Meeting the neighbors
While it’s been more than a year of dust, heavy trucks, construction fences and an army of contractors, those inconveniences seemed to melt away as visitors got their first look and feel of the public spaces one sunny Friday in September.
“I love it. It’s just fun,” Nicole Siegle says. Her children attend school in the area, and her family lives less than 10 minutes away. “I just think it’s a great public place where you can meet up with people and do things.”
A meeting space and active area certainly were on the minds of the Packers as the Titletown District took shape. The organization held a multitude of formal and informal meetings with neighbors and other interested users to determine what kinds of activities they wanted.
In addition to the football field, sledding hill and ice rink/path, the public space includes an activities strip for outdoor games such as bocce ball and shuffleboard, as well as plenty of open spaces for other activities such as outdoor concerts or exercise classes.
“We spent a lot of time meeting people in the neighborhood, in focus groups and in public presentations,” Policy says. “They wanted family activities, they wanted it walkable and with a sense of place.”

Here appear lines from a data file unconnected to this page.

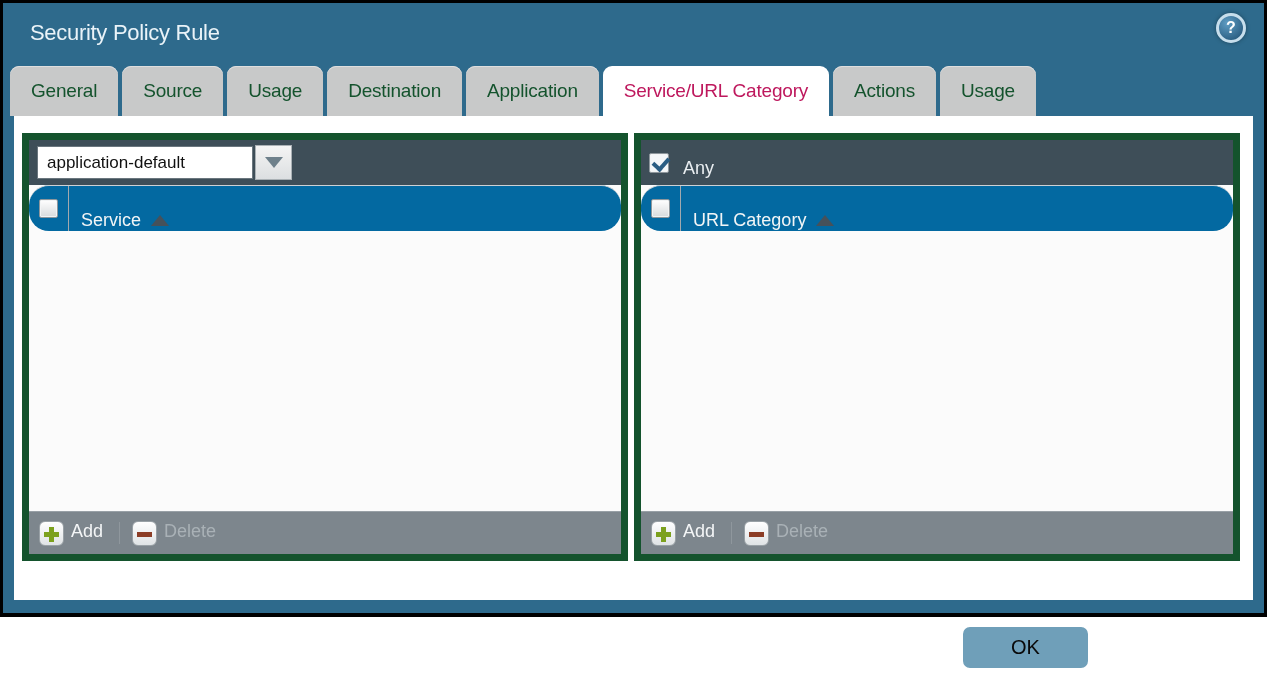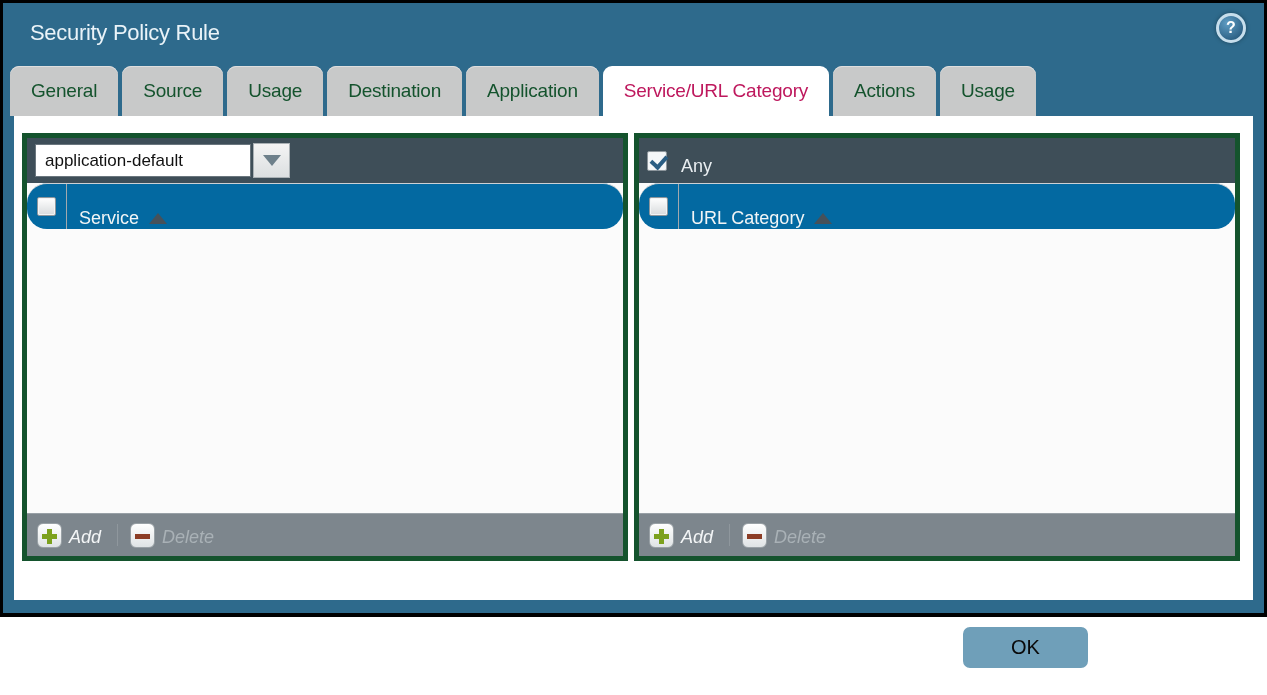--- a/index.html
+++ b/index.html
@@ -27,7 +27,7 @@
   .content { position:absolute; left:11px; top:113px; width:1239px; height:484px; background:#ffffff; }
 
   
-  .panel { position:absolute; top:17px; width:606px; height:428px; border:5px solid #14532d; background:#fbfbfb;
+  .panel { position:absolute; top:17px; width:606px; height:428px; border:7px solid #14532d; background:#fbfbfb;
            display:flex; flex-direction:column; }
   .panel-left { left:8px; }
   .panel-right { left:620px; }

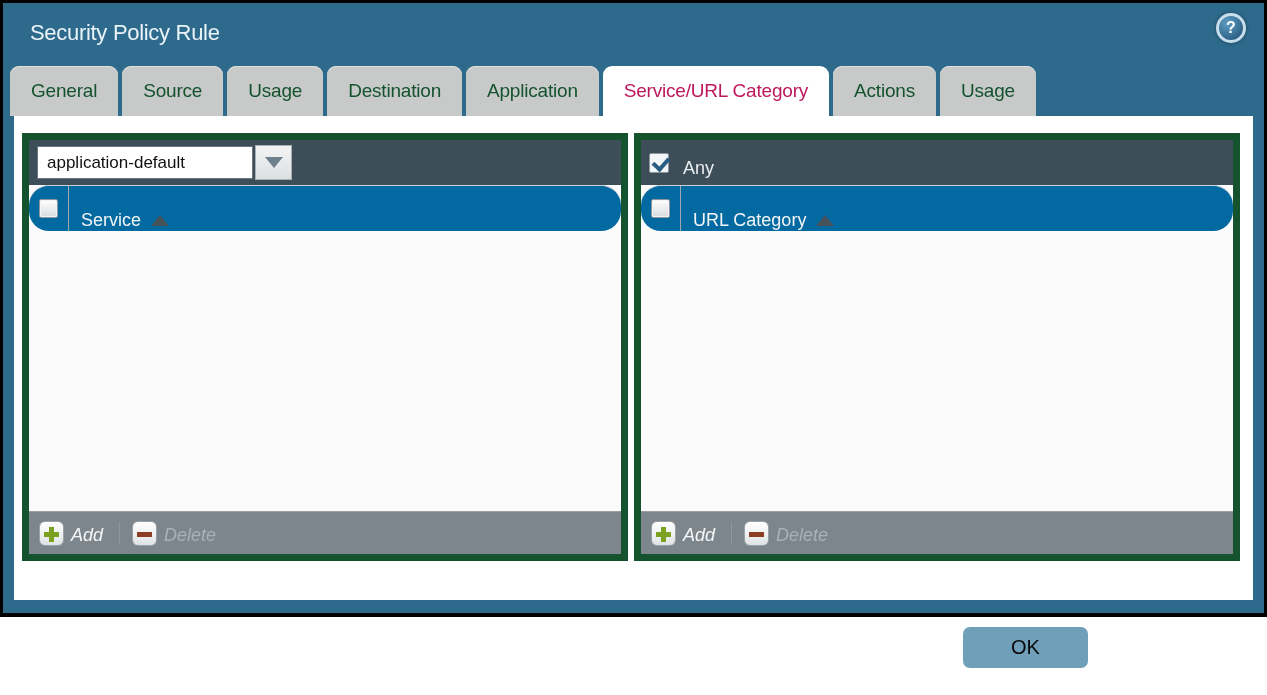--- a/index.html
+++ b/index.html
@@ -68,7 +68,7 @@
   .hdr-label { color:#f2f5f6; font-size:18px; }
 
   
-  .foot-btn { display:flex; align-items:flex-end; cursor:pointer;font-style:italic; }
+  .foot-btn { display:flex; align-items:flex-start; cursor:pointer; }
   .foot-icon { width:25px; height:25px; border-radius:6px; background:linear-gradient(#ffffff,#dfe3e5);
                border:1px solid #99a1a6; position:relative; margin-right:7px; }
   .plus-glyph::before { content:""; position:absolute; left:4px; top:10px; width:15px; height:5px; background:#7ca11e; }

The Packers hired Jackie Krutz as Titletown program and events manager, and she is already working on programming to keep the space active and attractive 365 days a year.
“People wanted something that would keep them active and bring them together,” Murphy says.
Plans for Phase II of the Titletown development are expected to be announced in late October or early November, probably just around the time the temperatures are cool enough to start making snow and ice for the sledding hill and skating features.
Until now, the Packers have acted as the sole developers of Titletown, but Murphy says they will probably bring in some additional partners for the next phase. A mix of 70 to 80 townhouses, an upscale apartment complex and both commercial and retail space are about as specific as the details are now.
But it’s pretty clear the Packers want to continue the trend they started by recruiting Kohler and Hinterland Brewery as the initial tenants.
“When you couple the unique brand with the unique space and the tenants we have already brought in, we can really attract tenants that would not otherwise come here,” Policy says.
“This is a really good time for the community. There have been a lot of positive developments, and the downtown is strong,” Murphy says. “We are even thinking about ways we can help to maybe create a link between downtown and Titletown.”
As the Packers’ organization firms up plans, its target demographic will be watching and waiting.
“I hadn’t really thought about whether I would be interested in living here,” says Patty Newby, a young professional from Madison who attended the grand opening of the park and plaza areas. “I think I might be more interested when I’m a little older and thinking about a family. Still, I have friends who would probably think that was pretty cool.”
Cool is certainly part of the equation, as long as the final answer is a vibrant community moving forward, Murphy says.
“We want to be good stewards and make sure the area around the stadium is better than when we found it,” he says. “We don’t just want an area that’s active on gameday, we want this to be an active community all year round.”